The Name in the Note
Hidden in plain sight
Yesterday I was pulled over in the middle of Jerusalem, half on the curb blocking the entrance to a building while I waited to pick my son.
But no one cared and cars manuevered around me or honked until I pulled forward. That’s how it works in Jerusalem. I maintained that position for an hour while I waited for him. I browsed my phone or stared out the window. On the bus stop was spray painted “Our King is Messiah” and I didnt think much about it.
You can’t turn a corner in this city without seeing something like that. Stickers pasted onto the back of traffic signs. Posters taped to stone walls. Declarations about the Messiah are scribbled in paint everywhere, and become as common as advertisements and as permanent as dust.
Eventually my eyes fell back on the spray paint and my mind wondered over the longing of Jerusalem and her desire for a leader, a king, a political someone to come and fix all that is broken…especially now.
It reminded me of a story that I had heard about like a whisper in the wind that even the leaves pretended not to hear.
I took to google to see if it could be true and realized the story had validity.
Back in 2006, there was a rabbi in Jerusalem who was deeply loved and respected. He was the kind of teacher whose words, and whose silence, carried weight. People looked to him for spiritual guidance, and nearly a quarter of a million people attended his funeral.

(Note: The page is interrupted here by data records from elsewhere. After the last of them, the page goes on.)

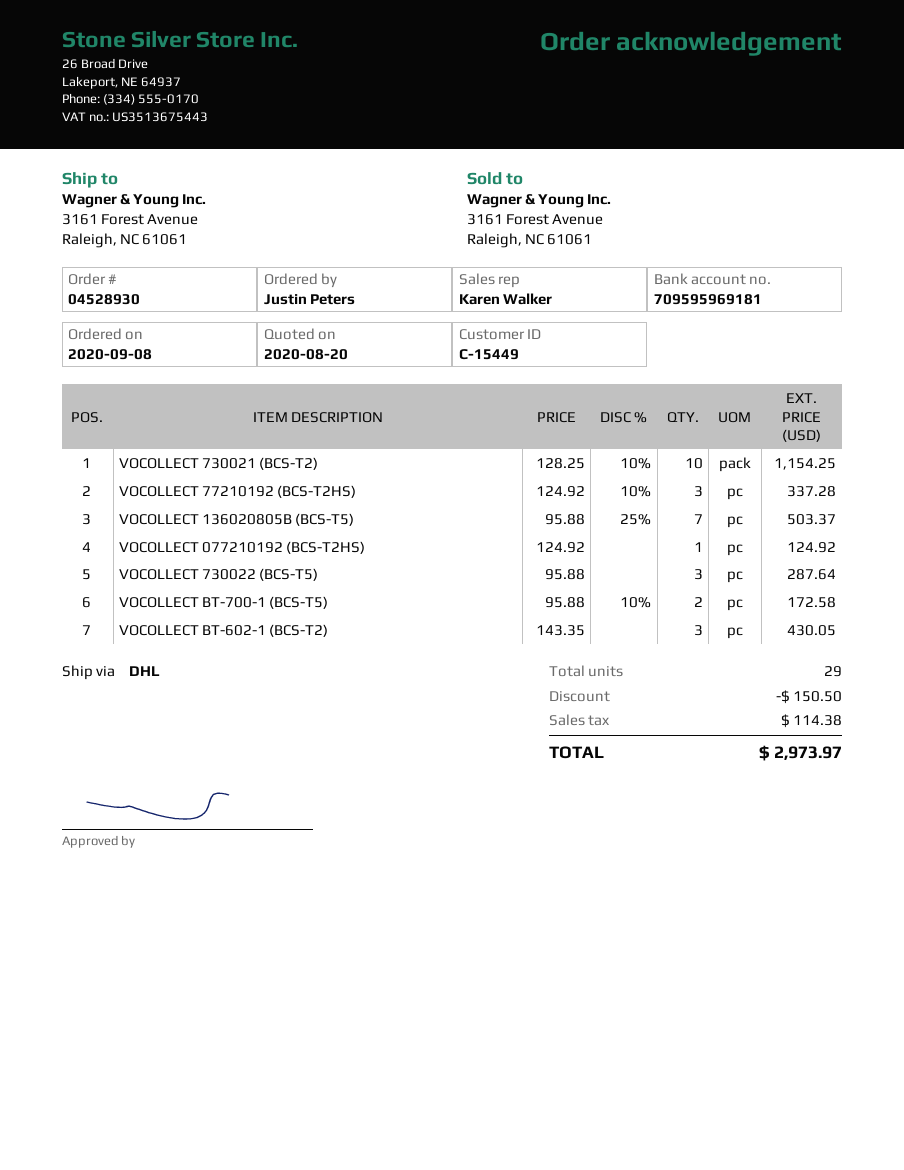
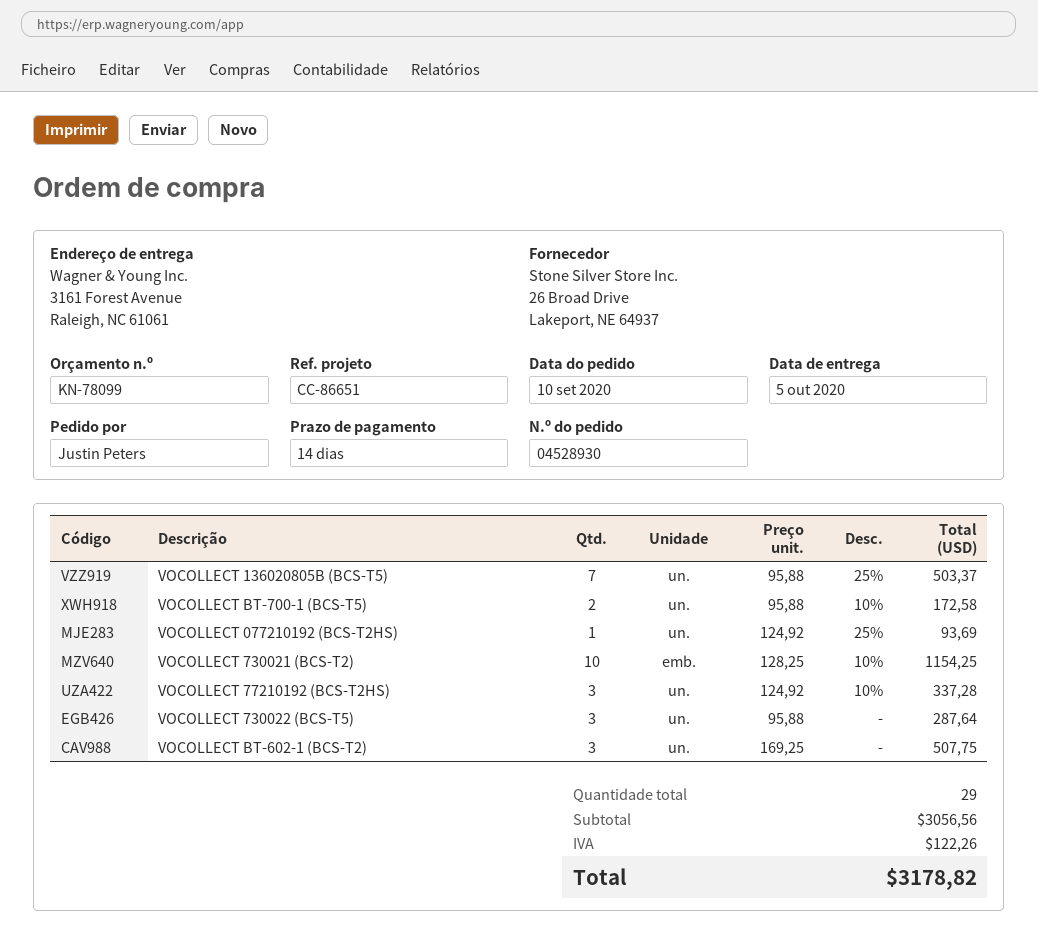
order date: 2020-09-08 -> 2020-09-10
VOCOLLECT 077210192 (BCS-T2HS): 1 x 124.92 = 124.92 -> 1 x 124.92 - 25% = 93.69
VOCOLLECT BT-602-1 (BCS-T2): 3 x 143.35 = 430.05 -> 3 x 169.25 = 507.75
discount: 150.50 -> none
tax: 114.38 -> 122.26
total: 2973.97 -> 3178.82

Before he died, he said that he had discovered who the Messiah was, but that he would not reveal the name until after his death. So the city leaned in, anxious, waiting for the time of mourning to pass, waiting for the moment the handwritten note could finally be opened, as if it might settle the argument once and for all.
The day finally came and they opened the small folded note and it said (in hebrew)
“Regarding the initials of the Messiah,
he will lift the people and prove
that his word and his Torah stand.” signed and dated.
that was it.
The people didnt understand why he would lead them on and fail to deliver on such an important and long awaited announcement. So it was largely dismissed and disregarded as an old man not following through, maybe he had exaggerated, or age had softened him.
But not his disciples, they knew that he had taught not just to look but to see. He had taught them the secrets of hebrew and that every letter held information. Every first letter held a word or a name and the code would lead them to the name. Even his opening statement said regarding the initials of the Messiah. So they looked harder.
Here is the hebrew:
ירים העם ויוכיח
שדברו ותורתו עומדים
And they begin to mark the first letter of every word.
י , ה , ו , ש , ו , ע
In english:
Yehoshua
I wonder what the room did when the letters formed the name that left them speechless.
The Rabbi apparently had taken that into an account, and spoke as he always had leaving the interpretation not in the words, but in the reader.
For those who wanted to walk away convinced that no name had been given, he left a way of escape. And for those who had eyes to see, he left the knowledge that seeing comes with a cost.
(Pictured above is the original note)
Matthew 1:21
“She will bear a son, and you shall call his name Yehoshua, for he will save his people from their sins.”



Brilliant post Elizabeth. Your insight and curiosity to reach through the mundane lead to compelling thought. Your inspirations are an inspiration. You don't "just look but you see."